[Material supplied]:

= = = = =

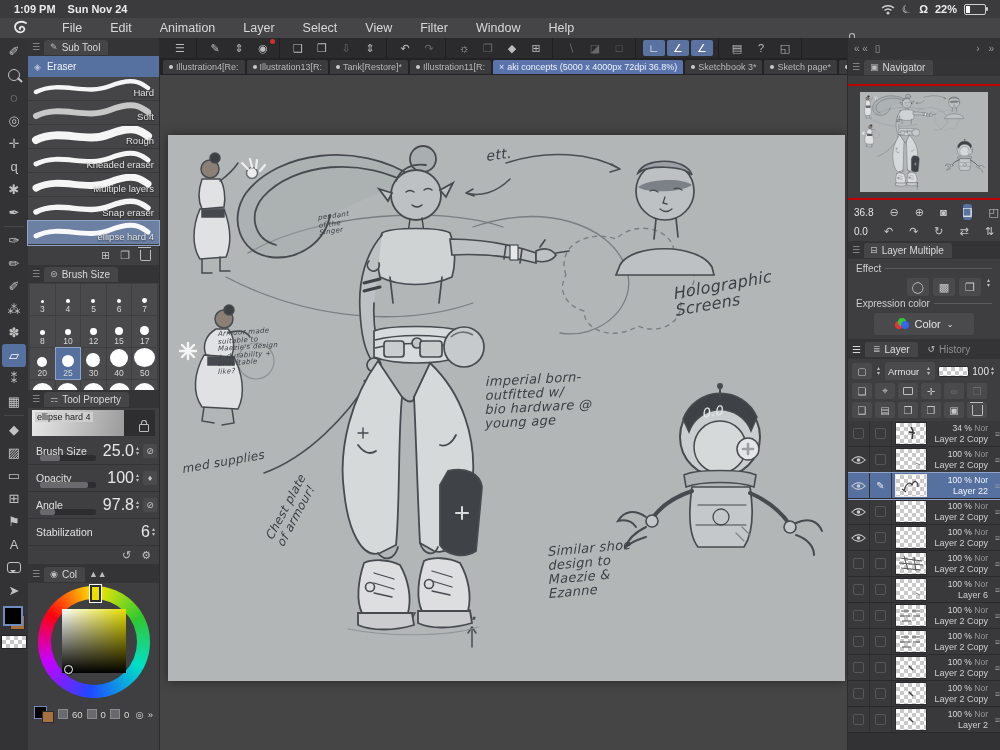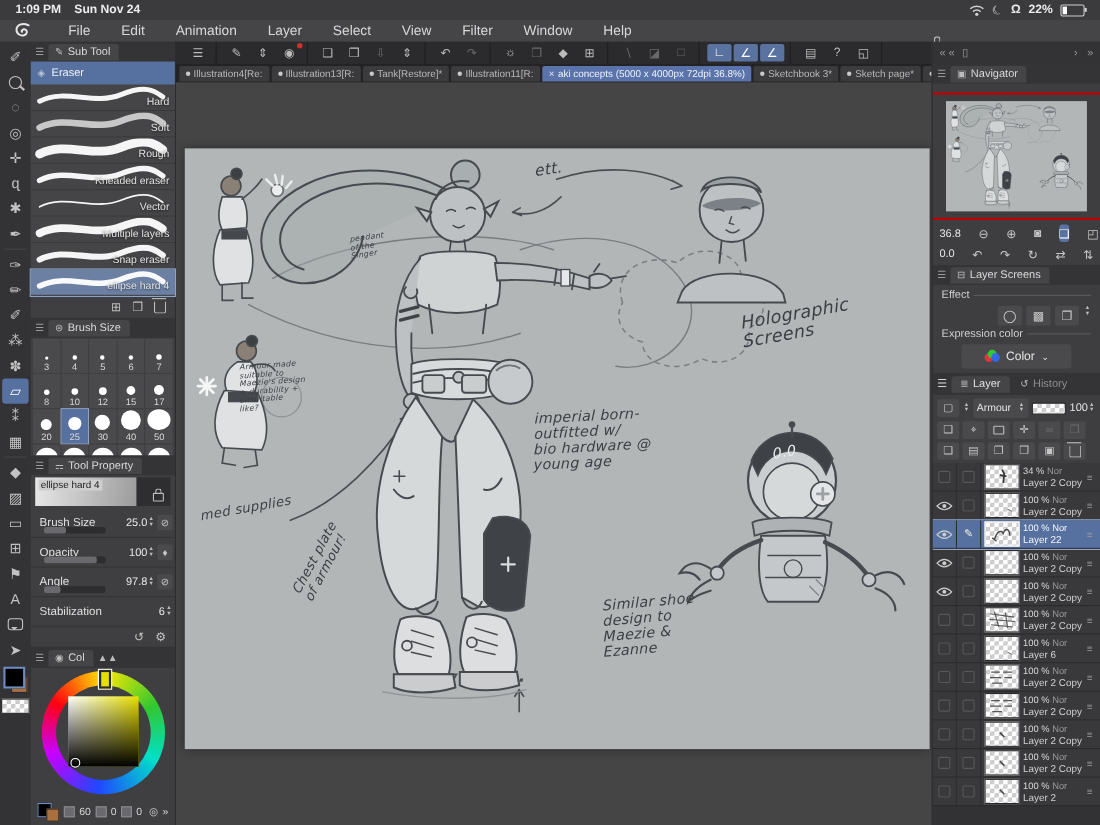--- a/index.html
+++ b/index.html
@@ -436,12 +436,6 @@
               <path d="M6 14 C 30 2, 55 18, 80 8 S 112 6, 118 10" stroke="#fff" fill="none" stroke-linecap="round" stroke-width="5" opacity="0.95"></path>
             </svg>
             <span class="sname">Kneaded eraser</span>
-          </div>
-          <div class="stroke-row">
-            <svg width="124" height="20" viewBox="0 0 124 20">
-              <path d="M6 14 C 30 2, 55 18, 80 8 S 112 6, 118 10" stroke="#fff" fill="none" stroke-linecap="round" stroke-width="1.6" opacity="0.95"></path>
-            </svg>
-            <span class="sname">Vector</span>
           </div>
           <div class="stroke-row">
             <svg width="124" height="20" viewBox="0 0 124 20">

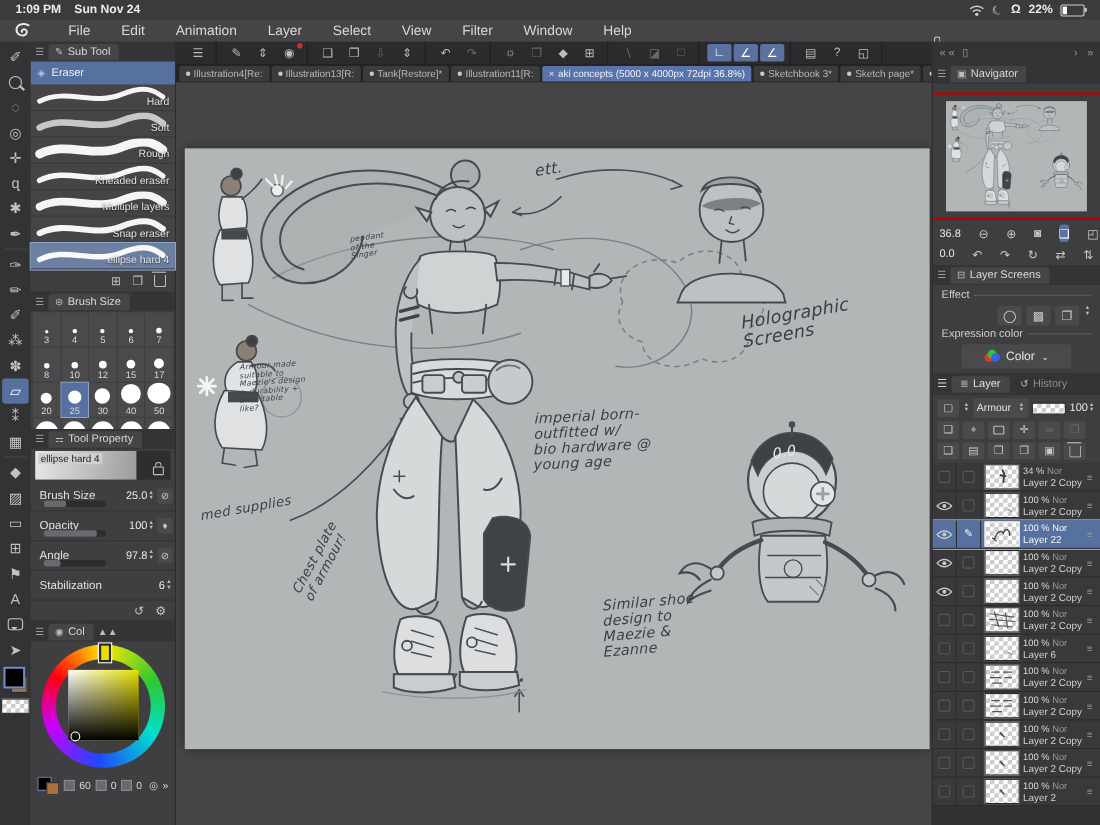--- a/index.html
+++ b/index.html
@@ -785,7 +785,7 @@
         <span class="burger">☰</span>
         <span class="ptab">
             <span class="picon">⊟</span>
-          <span>Layer Screens</span>
+          <span>Layer Multiple</span>
           </span>
       </div>
       <div class="lp-section">

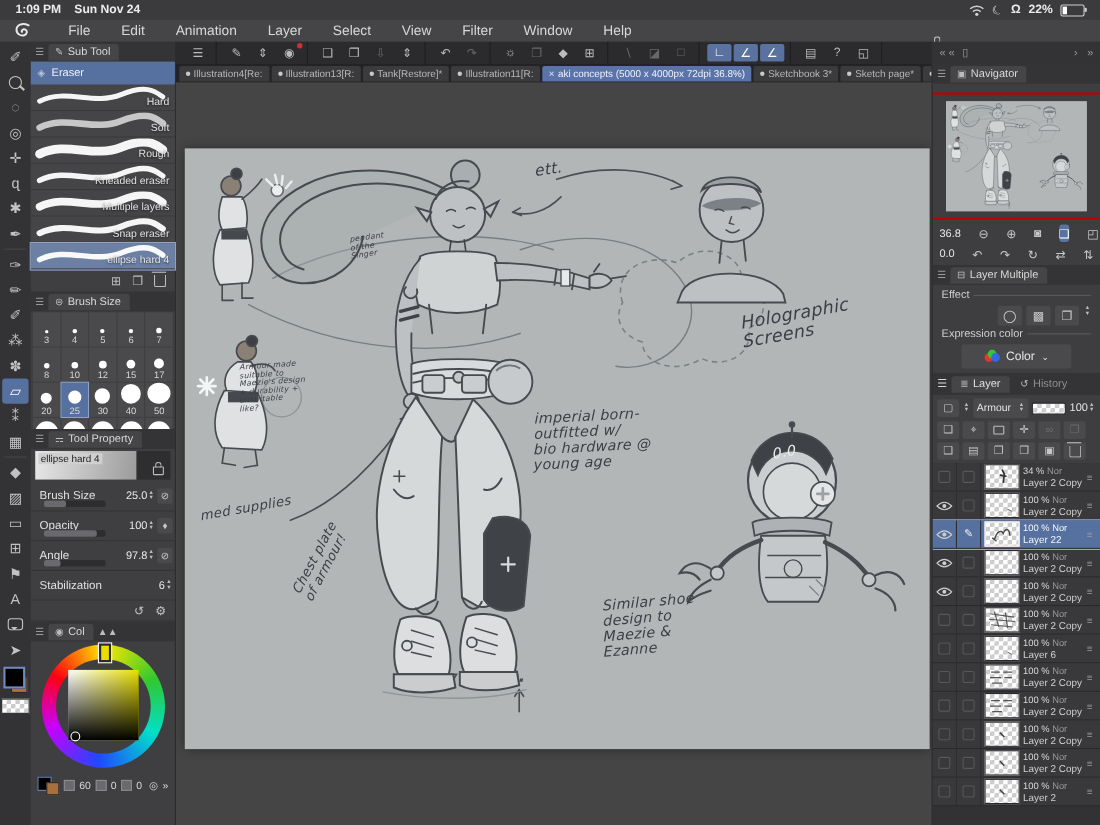--- a/index.html
+++ b/index.html
@@ -158,7 +158,7 @@
      justify-content:space-between;padding:0 3px;font-size:9.5px;color:#e4e4e4;}
   #op-slider{flex:1;height:9px;border-radius:2px;position:relative;border:1px solid #2a2a2c;}
   #op-val{display:flex;align-items:center;font-size:10px;color:#e4e4e4;}
-  #layer-list{flex:1;overflow:hidden;background:#323234;}
+  #layer-list{flex:1;overflow:hidden;background:#323234;text-align:right;}
   .lrow{height:25px;display:flex;align-items:center;border-bottom:1px solid #2a2a2c;background:#39393b;gap:0;}
   .lrow.sel{background:#56719f;outline:1px solid #8fa3c8;}
   .lcol{width:21px;display:flex;align-items:center;justify-content:center;flex:0 0 21px;border-right:1px solid #2e2e30;height:100%;}

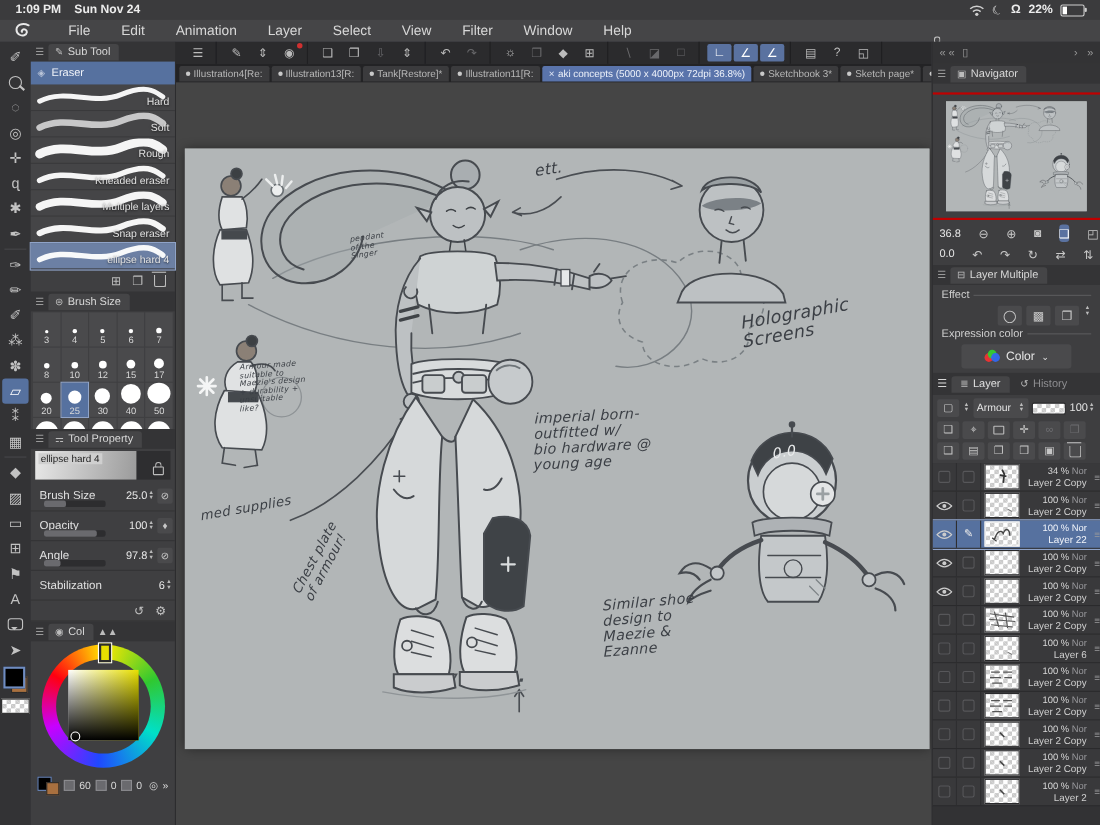--- a/index.html
+++ b/index.html
@@ -79,7 +79,7 @@
   .tp-label{font-size:10.5px;color:#e0e0e0;}
   .tp-slider{position:absolute;left:12px;bottom:3px;width:56px;height:6px;background:#2d2d2f;border-radius:2px;}
   .tp-slider i{display:block;height:100%;background:#6a6a6e;border-radius:2px;}
-  .tp-val{margin-left:auto;font-size:10px;color:#e8e8e8;}
+  .tp-val{margin-left:auto;font-size:16px;color:#e8e8e8;}
   .stepper{display:flex;flex-direction:column;font-size:6px;color:#bbb;line-height:5px;margin:0 2px;}
   .tp-btn{width:14px;height:14px;background:#4a4a4c;border-radius:2px;display:flex;align-items:center;justify-content:center;
      font-size:9px;color:#c6c6c6;margin-left:2px;}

= = = = =

[Assignment]: Give the records back exactly. Leave the pictures out.

[Response to this task]:
--- a/index.html
+++ b/index.html
@@ -436,12 +436,6 @@
               <path d="M6 14 C 30 2, 55 18, 80 8 S 112 6, 118 10" stroke="#fff" fill="none" stroke-linecap="round" stroke-width="5" opacity="0.95"></path>
             </svg>
             <span class="sname">Kneaded eraser</span>
-          </div>
-          <div class="stroke-row">
-            <svg width="124" height="20" viewBox="0 0 124 20">
-              <path d="M6 14 C 30 2, 55 18, 80 8 S 112 6, 118 10" stroke="#fff" fill="none" stroke-linecap="round" stroke-width="1.6" opacity="0.95"></path>
-            </svg>
-            <span class="sname">Vector</span>
           </div>
           <div class="stroke-row">
             <svg width="124" height="20" viewBox="0 0 124 20">

--- a/index.html
+++ b/index.html
@@ -785,7 +785,7 @@
         <span class="burger">☰</span>
         <span class="ptab">
             <span class="picon">⊟</span>
-          <span>Layer Screens</span>
+          <span>Layer Multiple</span>
           </span>
       </div>
       <div class="lp-section">

--- a/index.html
+++ b/index.html
@@ -158,7 +158,7 @@
      justify-content:space-between;padding:0 3px;font-size:9.5px;color:#e4e4e4;}
   #op-slider{flex:1;height:9px;border-radius:2px;position:relative;border:1px solid #2a2a2c;}
   #op-val{display:flex;align-items:center;font-size:10px;color:#e4e4e4;}
-  #layer-list{flex:1;overflow:hidden;background:#323234;}
+  #layer-list{flex:1;overflow:hidden;background:#323234;text-align:right;}
   .lrow{height:25px;display:flex;align-items:center;border-bottom:1px solid #2a2a2c;background:#39393b;gap:0;}
   .lrow.sel{background:#56719f;outline:1px solid #8fa3c8;}
   .lcol{width:21px;display:flex;align-items:center;justify-content:center;flex:0 0 21px;border-right:1px solid #2e2e30;height:100%;}

--- a/index.html
+++ b/index.html
@@ -79,7 +79,7 @@
   .tp-label{font-size:10.5px;color:#e0e0e0;}
   .tp-slider{position:absolute;left:12px;bottom:3px;width:56px;height:6px;background:#2d2d2f;border-radius:2px;}
   .tp-slider i{display:block;height:100%;background:#6a6a6e;border-radius:2px;}
-  .tp-val{margin-left:auto;font-size:10px;color:#e8e8e8;}
+  .tp-val{margin-left:auto;font-size:16px;color:#e8e8e8;}
   .stepper{display:flex;flex-direction:column;font-size:6px;color:#bbb;line-height:5px;margin:0 2px;}
   .tp-btn{width:14px;height:14px;background:#4a4a4c;border-radius:2px;display:flex;align-items:center;justify-content:center;
      font-size:9px;color:#c6c6c6;margin-left:2px;}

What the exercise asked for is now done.